Package: am-utils
Version: 6.2+rc20110530-3~mi
Severity: important
Tags: patch
Attached is a patch to fix a problem causing the am-utils init script
to get stuck when stopping, which typically means that the machine in
question fails to shutdown or reboot.
The root cause of this problem seems to be improper ordering of the
actions required to bring down the automounter in a clean way.
In particular, what does /not/ work is this (from the original init
script):
> amq | awk '{print $1}' | tac | xargs -r -n 1 amq -u
> kill -s TERM "$pid"
> [ # wait 120 seconds for something to become umounted (pointlessly) ]
Here, we request a graceful unmount of all filesystems in question,
however, an instant later we send SIGTERM. Evidently amd does not have
time to fulfill those umount requests -- once having received SIGTERM,
it ceases to act on amq's unmount requests (the init script waits
120 seconds, anyway). Worse, after waiting that out, we finally reach:
> # Attempt to forcibly unmount the remaining filesystems
> [...]
> umount -l -f "$fs"
, at which point we (and hence, the shutdown) hang forever, (at least
for NFS volumes from what I can tell)
The attached patch fixed that issue by reordering the actions as follows:
1. Request (via amq -u) the umounting of all automounted filesystems
2. Wait (max N seconds) until everything has been umounted
3. /Then/ send SIGTERM
4. Wait (max M seconds) for the amd process to disappear
5. If it didn't disappear, we try our last-resort measures
i.e. umount -f followed by kill -9, like the original init script does
The attached patch reliably fixed those issues for our 150-ish debian
office computers, where it's in production as of roughly 2 months ago.
PS: Besides the main issue, two minor bugs were addressed in one go:
- hide the ``kill: no such process'' message on the console we get
when probing for amd's existence with kill -s 0
- remove ``returncode'' variable which didn't work anyway because it
gets assigned to in a subshell
On a last note to avoid confusion: We are using the wheezy-version
of am-utils (6.2) on Debian squeeze, at the moment.

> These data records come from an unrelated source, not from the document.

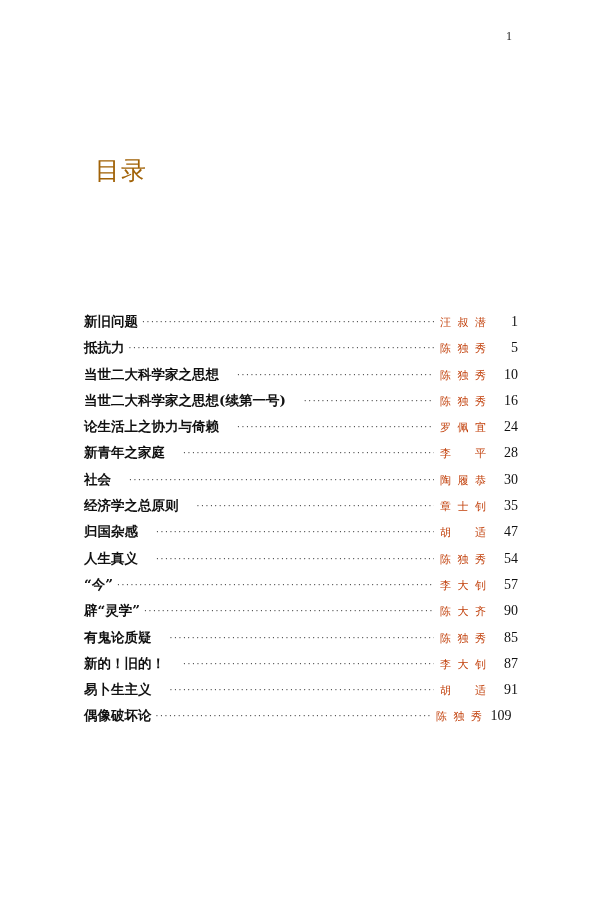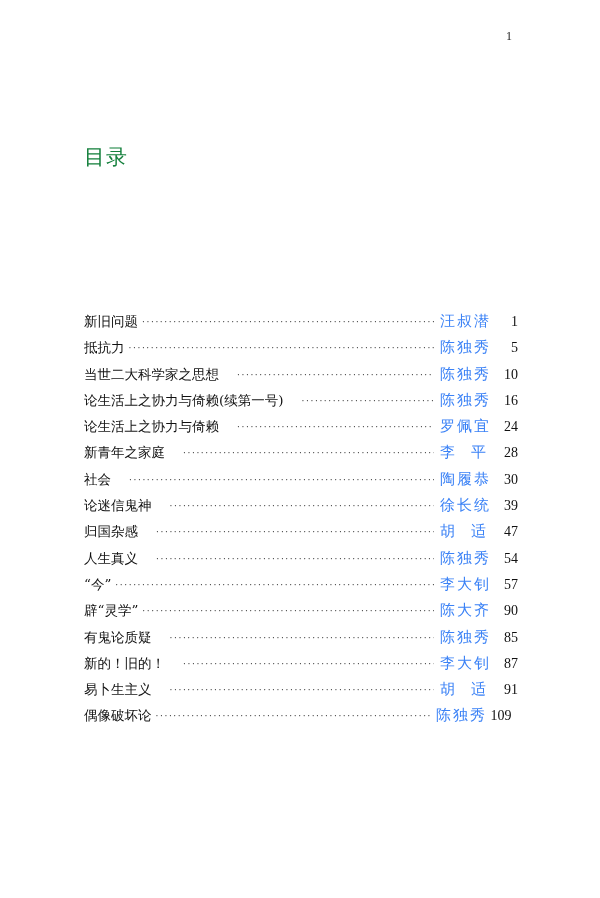--- a/index.html
+++ b/index.html
@@ -28,10 +28,10 @@
       top: 143px;
       left: 84px;
       font-family: "DejaVu Sans", sans-serif;
-      font-size: 21px;
+      font-size: 25px;
       letter-spacing: 1px;
-      color: #15803d;
-      margin: 0;
+      color: #a16207;
+      margin: 11px;
       font-weight: normal;
     }
     .toc-list {

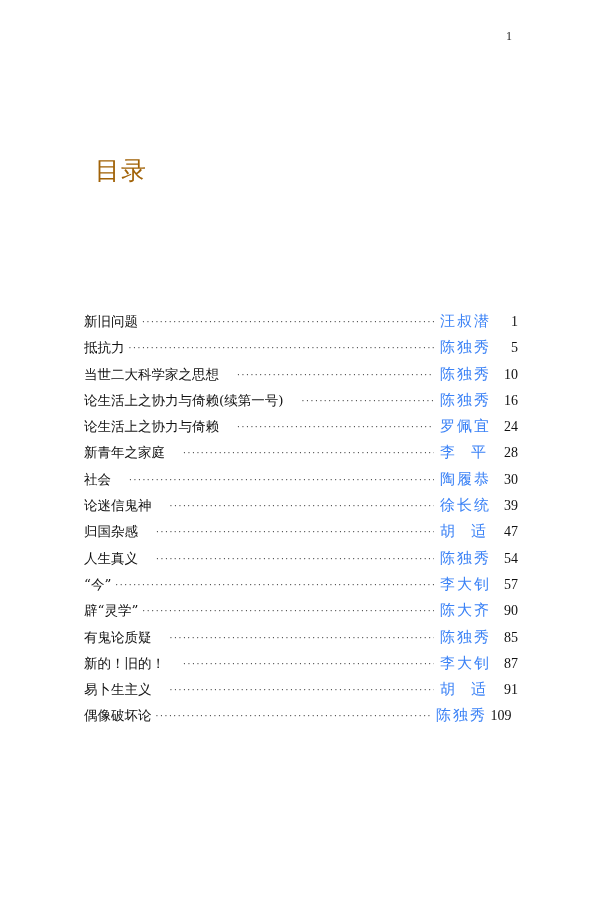--- a/index.html
+++ b/index.html
@@ -54,6 +54,7 @@
     .entry-title {
       flex: 0 0 auto;
       color: #111;
+      font-weight: bold;
     }
     .entry-title.gap { padding-right: 14px; }
     .entry-leader {

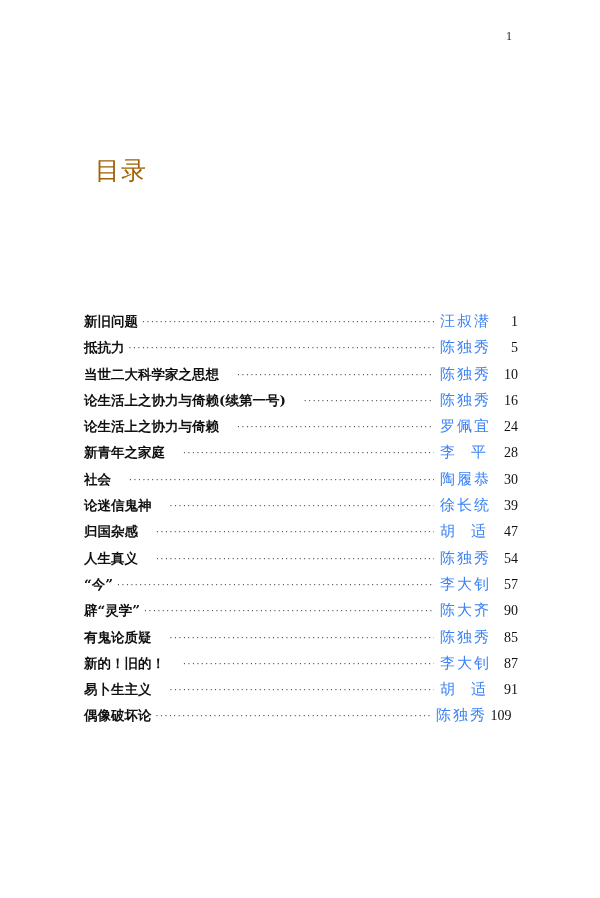--- a/index.html
+++ b/index.html
@@ -73,9 +73,9 @@
     .entry-author {
       flex: 0 0 auto;
       width: 48px;
-      font-size: 15px;
+      font-size: 11px;
       letter-spacing: 2px;
-      color: #3b82f6;
+      color: #c2410c;
       text-align: justify;
       text-align-last: justify;
     }

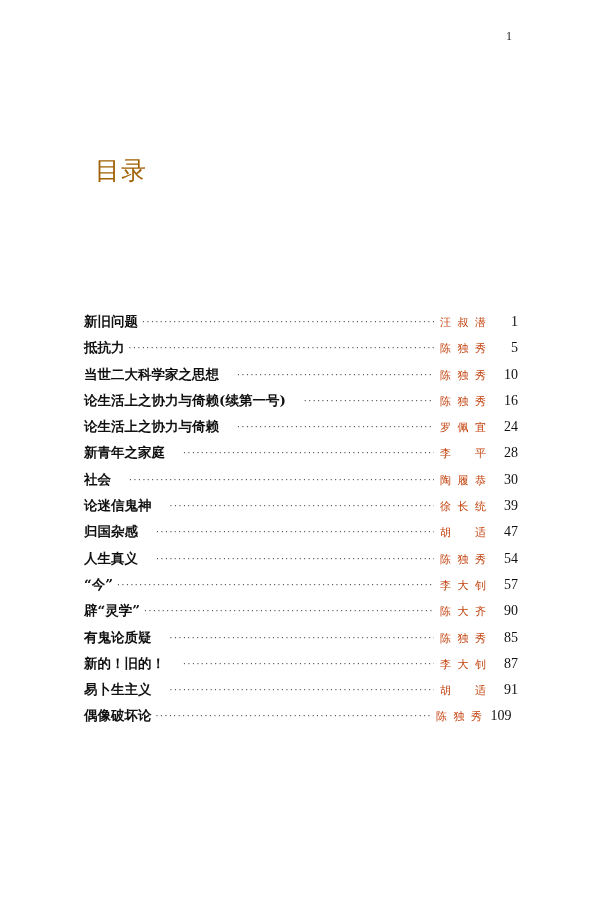--- a/index.html
+++ b/index.html
@@ -116,7 +116,7 @@
     <span class="entry-page">10</span>
   </li>
   <li class="toc-entry">
-    <span class="entry-title gap">论生活上之协力与倚赖(续第一号)</span>
+    <span class="entry-title gap">当世二大科学家之思想(续第一号)</span>
     <span class="entry-leader"></span>
     <span class="entry-author">陈独秀</span>
     <span class="entry-page">16</span>

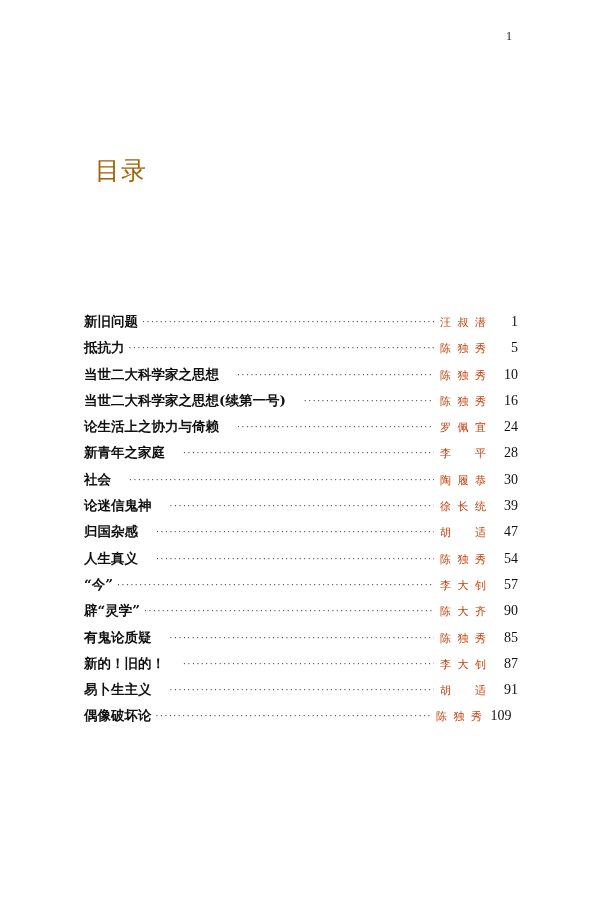--- a/index.html
+++ b/index.html
@@ -140,6 +140,12 @@
     <span class="entry-page">30</span>
   </li>
   <li class="toc-entry">
+    <span class="entry-title gap">经济学之总原则</span>
+    <span class="entry-leader"></span>
+    <span class="entry-author">章士钊</span>
+    <span class="entry-page">35</span>
+  </li>
+  <li class="toc-entry">
     <span class="entry-title gap">论迷信鬼神</span>
     <span class="entry-leader"></span>
     <span class="entry-author">徐长统</span>

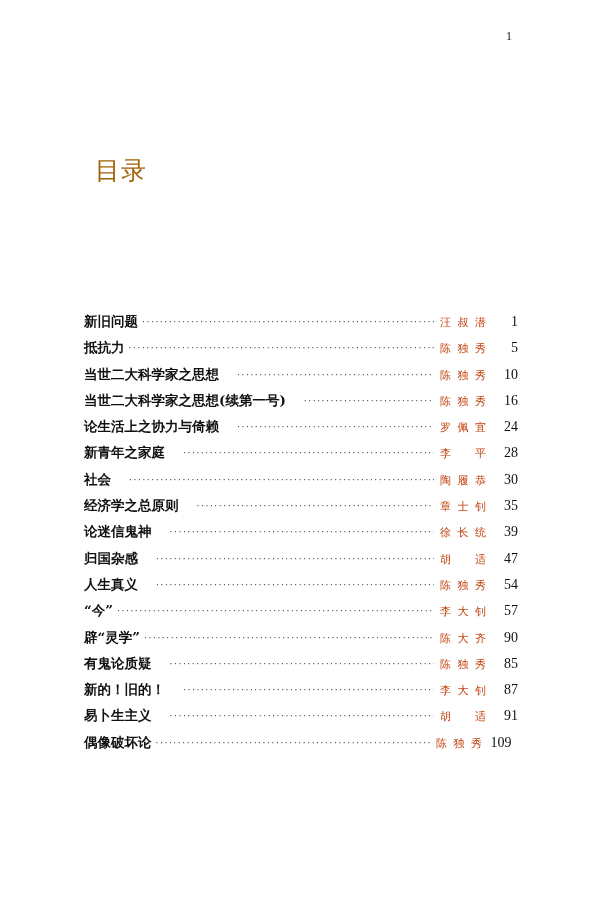--- a/index.html
+++ b/index.html
@@ -146,12 +146,6 @@
     <span class="entry-page">35</span>
   </li>
   <li class="toc-entry">
-    <span class="entry-title gap">论迷信鬼神</span>
-    <span class="entry-leader"></span>
-    <span class="entry-author">徐长统</span>
-    <span class="entry-page">39</span>
-  </li>
-  <li class="toc-entry">
     <span class="entry-title gap">归国杂感</span>
     <span class="entry-leader"></span>
     <span class="entry-author">胡适</span>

This is due to an unrelated
issue with am-utils 6.1.5. The init scripts of both versions are near
identical, anyway. (The local version suffix '~mi' in the 'Version'-header
is due to us having applied the proposed fix to the init script already.)
Best Regards,
Timo Buhrmester,
Bonn University, Germany
-- System Information:
Debian Release: 6.0.8
APT prefers oldstable
APT policy: (500, 'oldstable')
Architecture: i386 (i686)
Kernel: Linux 3.2.51.wap (SMP w/4 CPU cores)
Locale: LANG=en_US.iso885915, LC_CTYPE=en_US.iso885915 (charmap=ISO-8859-15)
Shell: /bin/sh linked to /bin/dash
Versions of packages am-utils depends on:
ii debconf 1.5.36.1 Debian configuration management sy
ii debianutils 3.4 Miscellaneous utilities specific t
ii libamu4 6.2+rc20110530-3~mi Support library for amd the 4.4BSD
ii libc6 2.11.3-4 Embedded GNU C Library: Shared lib
ii libgdbm3 1.8.3-9 GNU dbm database routines (runtime
ii libhesiod0 3.0.2-20 Project Athena's DNS-based directo
ii libldap-2.4-2 2.4.23-7.3 OpenLDAP libraries
ii libwrap0 7.6.q-19 Wietse Venema's TCP wrappers libra
ii portmap 6.0.0-2 RPC port mapper
ii ucf 3.0025+nmu1 Update Configuration File: preserv
am-utils recommends no packages.
Versions of packages am-utils suggests:
pn am-utils-doc <none> (no description available)
pn nis <none> (no description available)
-- Configuration Files:
/etc/am-utils/amd.conf changed:
[global]
auto_dir = /amd
log_file = syslog
log_options = all,noinfo,nostats,nomap
restart_mounts = yes
selectors_in_defaults = yes
unmount_on_exit = yes
vendor = Debian
map_type = ldap
ldap_base = "ou=amd maps,dc=math,dc=uni-bonn,dc=de"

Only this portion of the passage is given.